So the bloke is saying the swim course is anticlockwise. I look at the time on my Garmin, that’s no help. Is it lefty loosie or righty tighty? No tinnies around, sod it, I’ll wing it during the race. Myself and some of the boys check out the first wave, look for hidden advantages and cues to gain the upper hand. By general consensus we reach the conclusion that they are swimming in water, that that arm over arm thing is advantageous and that some swimmers are faster than the others. We got this sucker wrapped up!
Looking at the next wave, which has all the young men in it, there is one yellow cap. Being a gentleman, I won’t mention Lisa Vass’ name, who told me afterwards that she had to start with these tall and handsome young men because of a malfunction with her goggles. Yep! We believe you! I am so going to ring up Matthew Roddis and see if we can get our start time adjusted from the smelly ugly bloke’s wave to something younger and female and blame it on “goggle malfunction”!
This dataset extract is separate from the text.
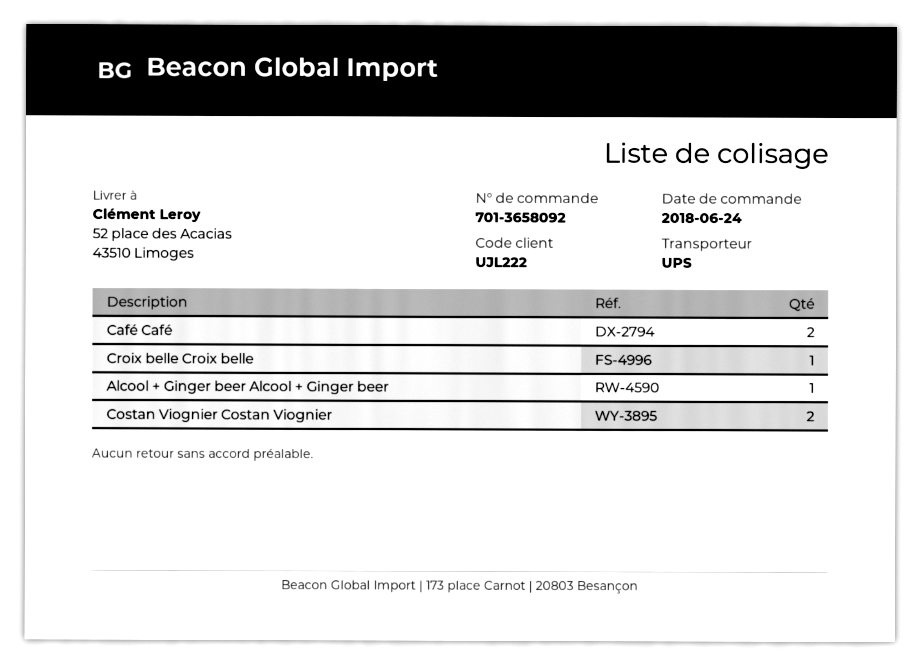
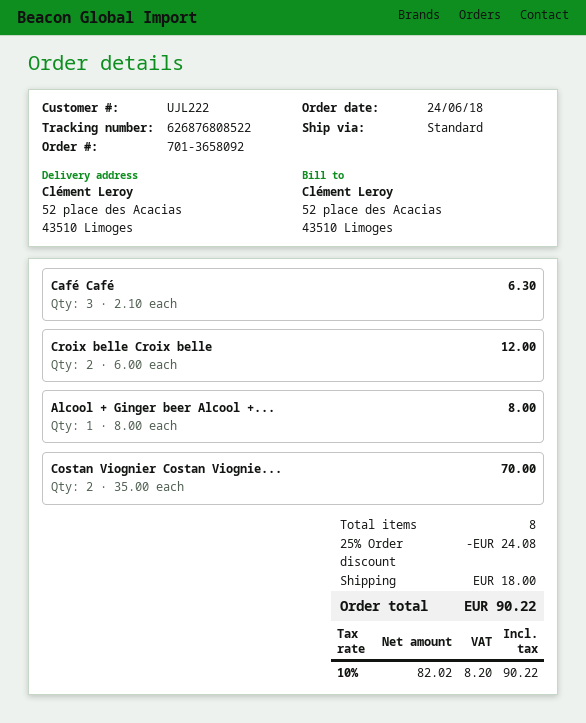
shipping method: UPS -> standard
Café Café: 2 -> 3
Croix belle Croix belle: 1 -> 2

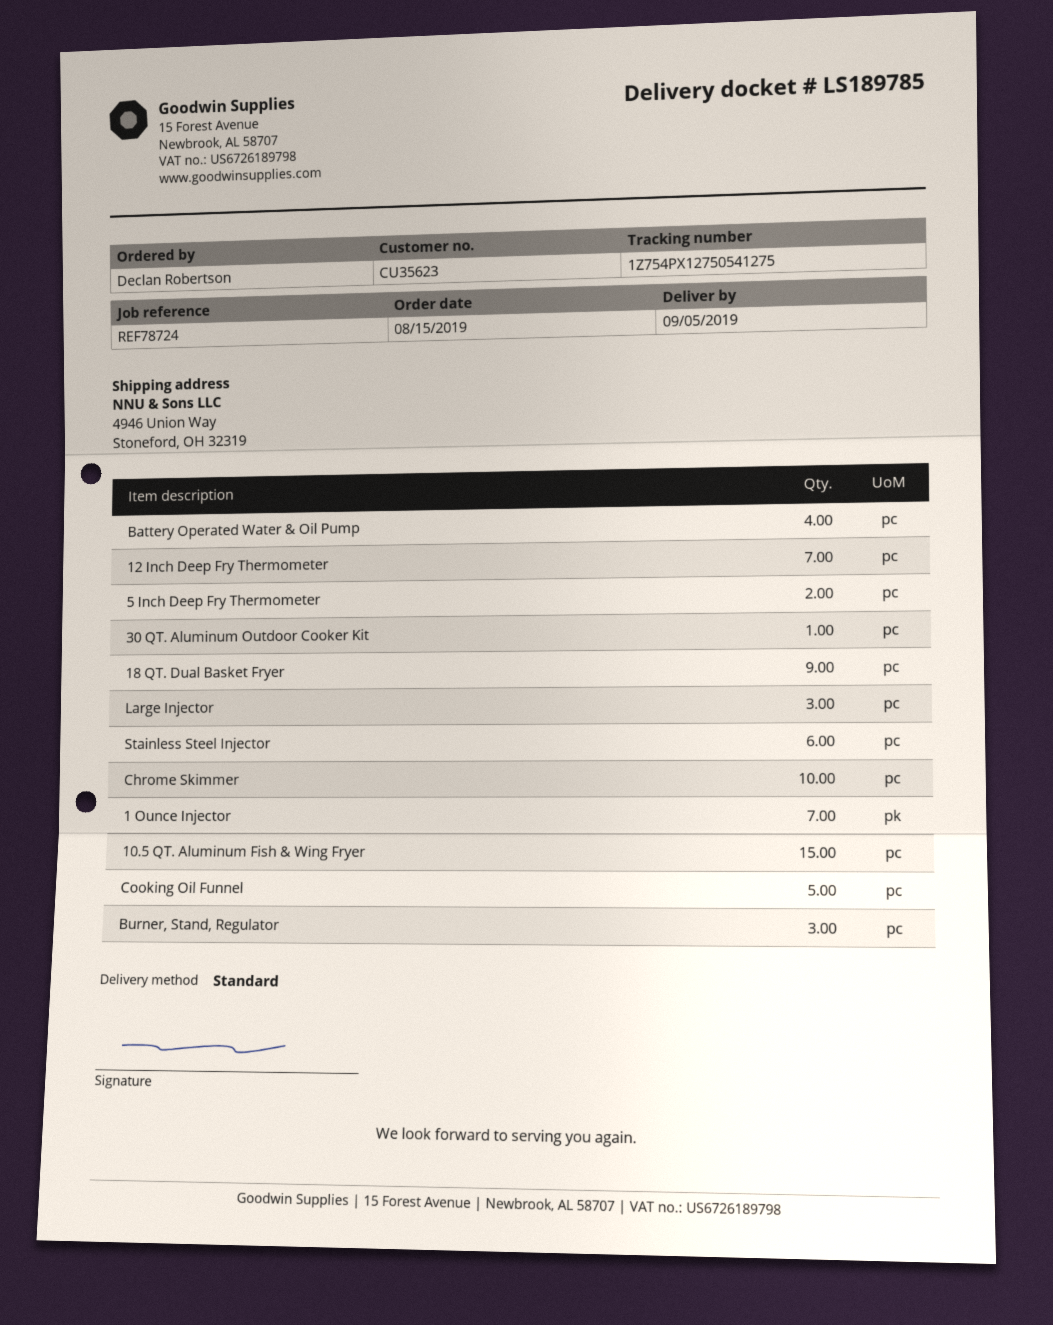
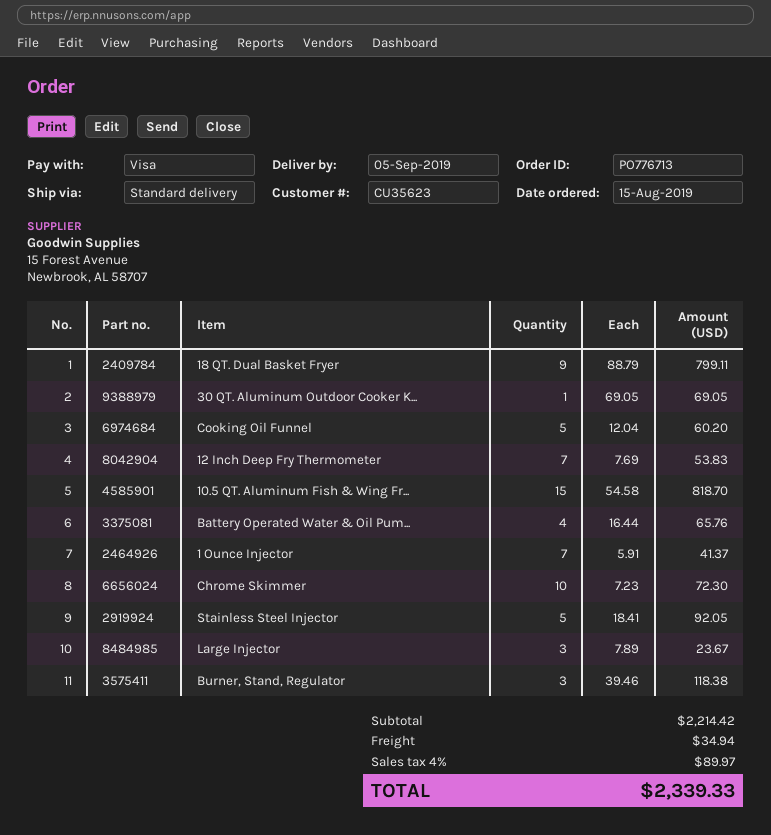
5 Inch Deep Fry Thermometer: 2 -> none
Stainless Steel Injector: 6 -> 5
The siren goes, I’m in the old blokes wave. Lots of argy bargy, blokes bumping into me, and no I don’t need my head, hit it as much as you like. And mate, can you get your hand off/out of my bum! Flowers and chocolate first, ok?
So the initial nonsense is over, time to get in the rhythm and open up the throttle. The water is flat and gorgeous, getting a decent pace, time to sight for a reddy orange blob thing, which I can’t see as all our caps are reddy orange, sod it, I’ll do the lemming thing and follow everyone else. I hope there are no cliffs around. I also hope they know where they are going! Terrible visions of swimming to Kwinana, noooooo!
Pretty much a standard rectangle course, massive overkill on water safety as unlike a lot of swim courses with 50 fathoms below you and gigantic man eating octopii menacing beneath, in this one if you come to grief or get bored swimming you could just stand up! Lovely little contest, the swim finishes all too soon, time to mount up on my carbon steed.
So, where did I put my bike? Ok, take your arms out of the wetsuit, keep running, goggles and cap off, what’s that bloke saying? Crack! My big toe slams into the ground, feels like I have broken every bone from my toe to my hip. Fake it, smile, try not to limp. Suddenly people are laughing and pointing at me. Amazingly, they are not young women, well that makes for a pleasant change!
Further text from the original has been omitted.